この埋め立て工事には、306.500円かかりましたが、
労務提供をしてくれた多くの父母の協力がなければ、
これの以上の経費、おそらく3倍以上はかかったと見積もられます。


 こうして購入した土地の埋め立て工事が完了した頃に、
なでしこには、幸運な知らせが舞いこみました。
申請をした『保育所設置に関する事前協議書』に対して、
県衛生民生部長名による正式な回答が到着しました。



 それには、


「地域的に見ても、なでしこ保育園を設置することが
必要と認められるので、これを承認する。
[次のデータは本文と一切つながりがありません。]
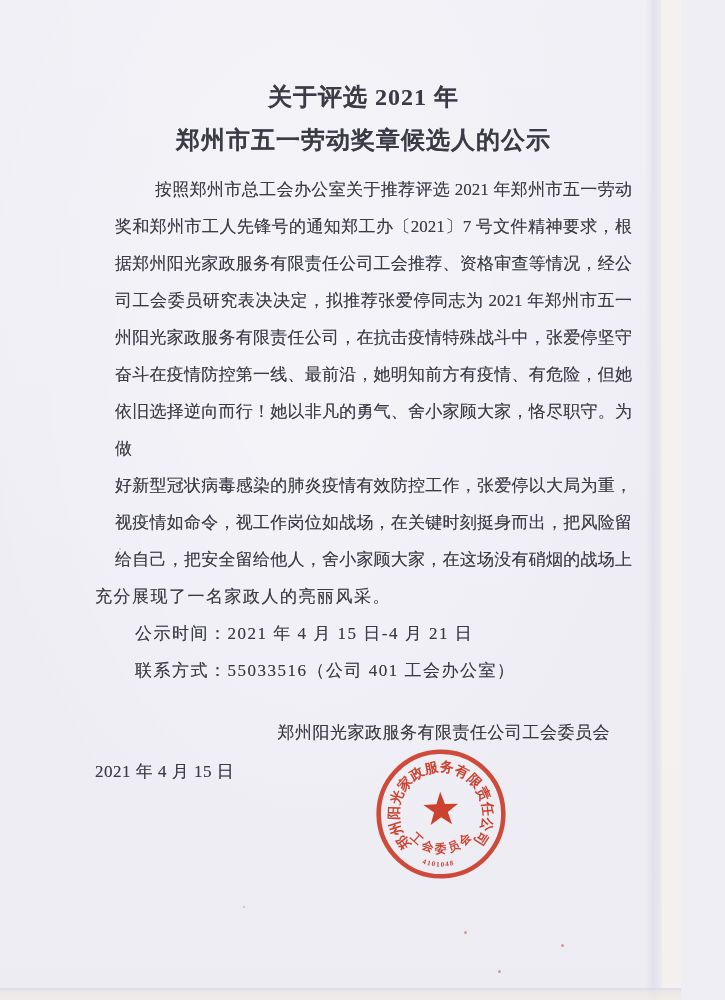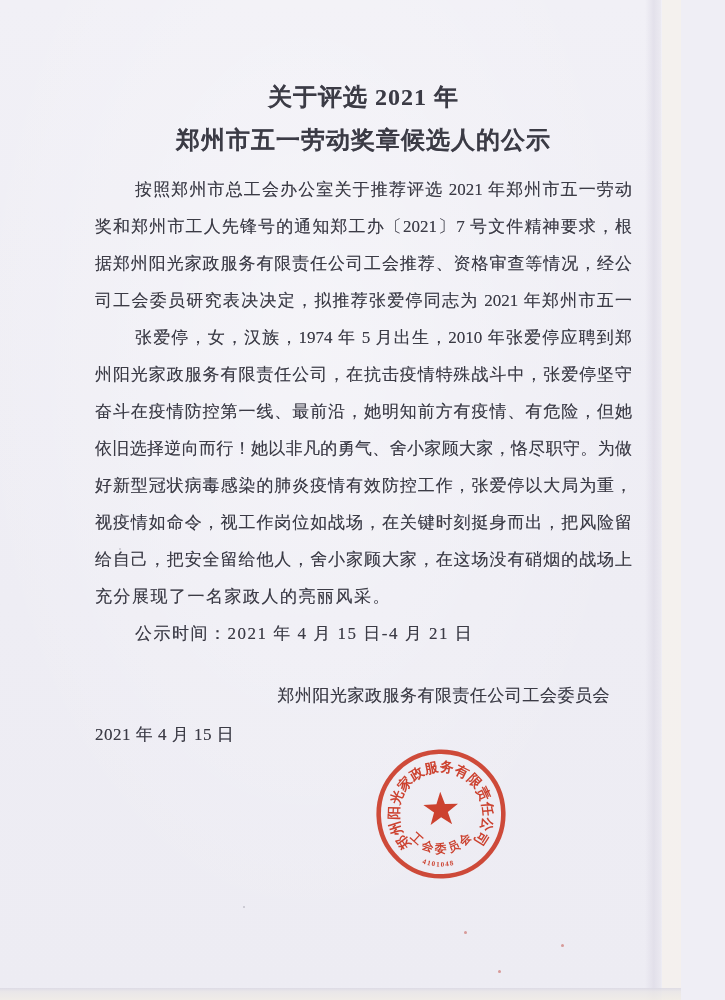--- a/index.html
+++ b/index.html
@@ -48,7 +48,7 @@
   }
   .ln.fill{
     white-space:normal;
-    text-align:justify;text-align-last:justify;
+    text-align:justify;text-align-last:justify;margin-left:20px;
   }
   .ln.ind{padding-left:40px;}
   .ln.end{letter-spacing:1.5px;}

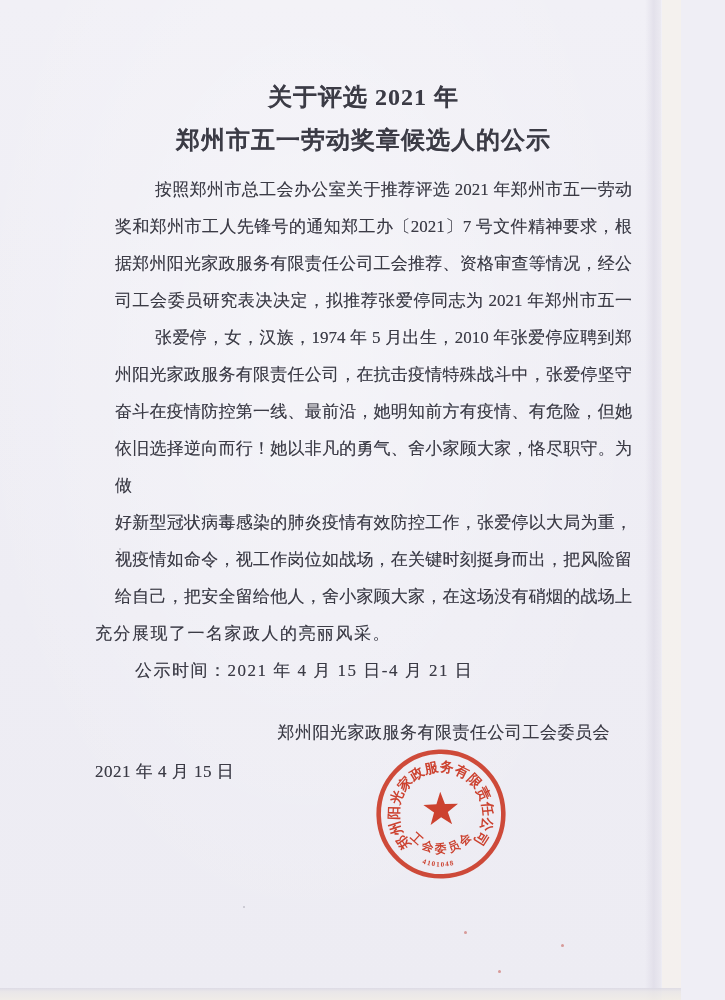--- a/index.html
+++ b/index.html
@@ -97,7 +97,6 @@
       <div class="ln fill">奖和郑州市工人先锋号的通知郑工办〔2021〕7 号文件精神要求，根</div>
       <div class="ln fill">据郑州阳光家政服务有限责任公司工会推荐、资格审查等情况，经公</div>
       <div class="ln fill">司工会委员研究表决决定，拟推荐张爱停同志为 2021 年郑州市五一</div>
-      <div class="ln fill ind">张爱停，女，汉族，1974 年 5 月出生，2010 年张爱停应聘到郑</div>
       <div class="ln fill">州阳光家政服务有限责任公司，在抗击疫情特殊战斗中，张爱停坚守</div>
       <div class="ln fill">奋斗在疫情防控第一线、最前沿，她明知前方有疫情、有危险，但她</div>
       <div class="ln fill">依旧选择逆向而行！她以非凡的勇气、舍小家顾大家，恪尽职守。为做</div>

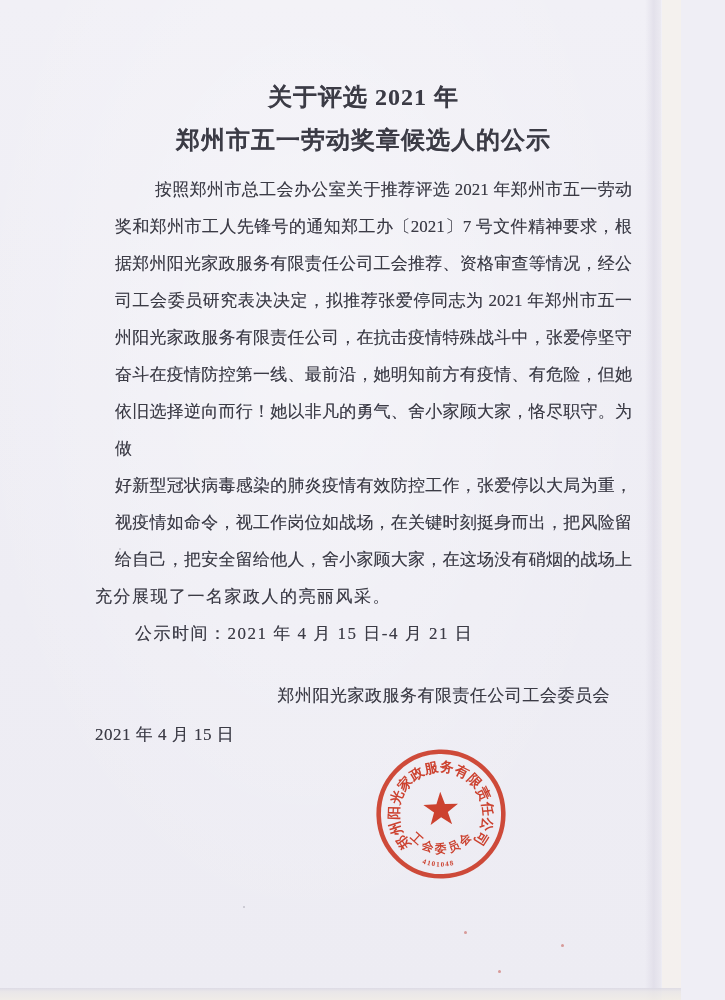--- a/index.html
+++ b/index.html
@@ -105,6 +105,7 @@
       <div class="ln fill">给自己，把安全留给他人，舍小家顾大家，在这场没有硝烟的战场上</div>
       <div class="ln end">充分展现了一名家政人的亮丽风采。</div>
       <div class="ln end ind">公示时间：2021 年 4 月 15 日-4 月 21 日</div>
+      <div class="ln end ind">联系方式：55033516（公司 401 工会办公室）</div>
     </div>
 
     <div class="sig-line">郑州阳光家政服务有限责任公司工会委员会</div>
」


とあり、 さらにすみやかに、

「保育園の建設主体である社会福祉法人を設立して、その認可を得ること」、 
「提出された園舎建築図によると、乳児のほふく室が規定よりも
1.65平方メートル不足しているから、改善すること」

 などが、条件として附記されていました。
しかし法人つくりも、簡単なことではありません。



 理事の人数が多すぎる。
理事と監事の人事の中に、親族のものがいる。
理事会の中に園長以外の職員がいるのは、理事会と労働組合の権限を
侵害することになり、運営上不都合が生じるなどの指導もはいりました。


 さらには、法人運営のための定款を作る必要がありました。
保育園運営のための職員の獲得と名簿の提出、
保育園運営のためのオルガンや机、すべり台・ブランコ・ストーブ
・鉄棒・放送設備・黒板・食器戸棚・下駄箱等など、
実に36項目にわたる備品類を完備することと、
その目録の提出などが求められました。


 目録に書かれた備品のほとんどは、当時、移転工事をしていた
商業高校と労使会館からの寄付によるものでほとんどをまかないました。
柵・ブランコ・すべ り台などは、園児の保護者でもある鉄鋼所が、
格安で作ってくれました。
97頁にもわたる申請書や定款の印刷についても、
地元商業高校の女子タイプライター部員たちが応援に駆け付けてくれて
無料でタイプをして、さらに印刷までもこなしてくれました。


 
 建設用地も決まり、県からの承認で力を得たことで、
なでしこ保育園の建設は、一気に実現に向けて元気に走りだしました。
しかしいくつもの問題を、粘り強く一つ一つ乗り越えてきた建設委員会が
こののちに、予期しない事故をきっかけに、
重大な危機に直面をします。

 それは、二人の子供を預けて
いつものようにキャバレーの仕事に出かけた美千子のもとに、
夜の10時を過ぎてから、動揺気味のマネージャーが
「至急の電話です・・」と告げた瞬間から、始まりました。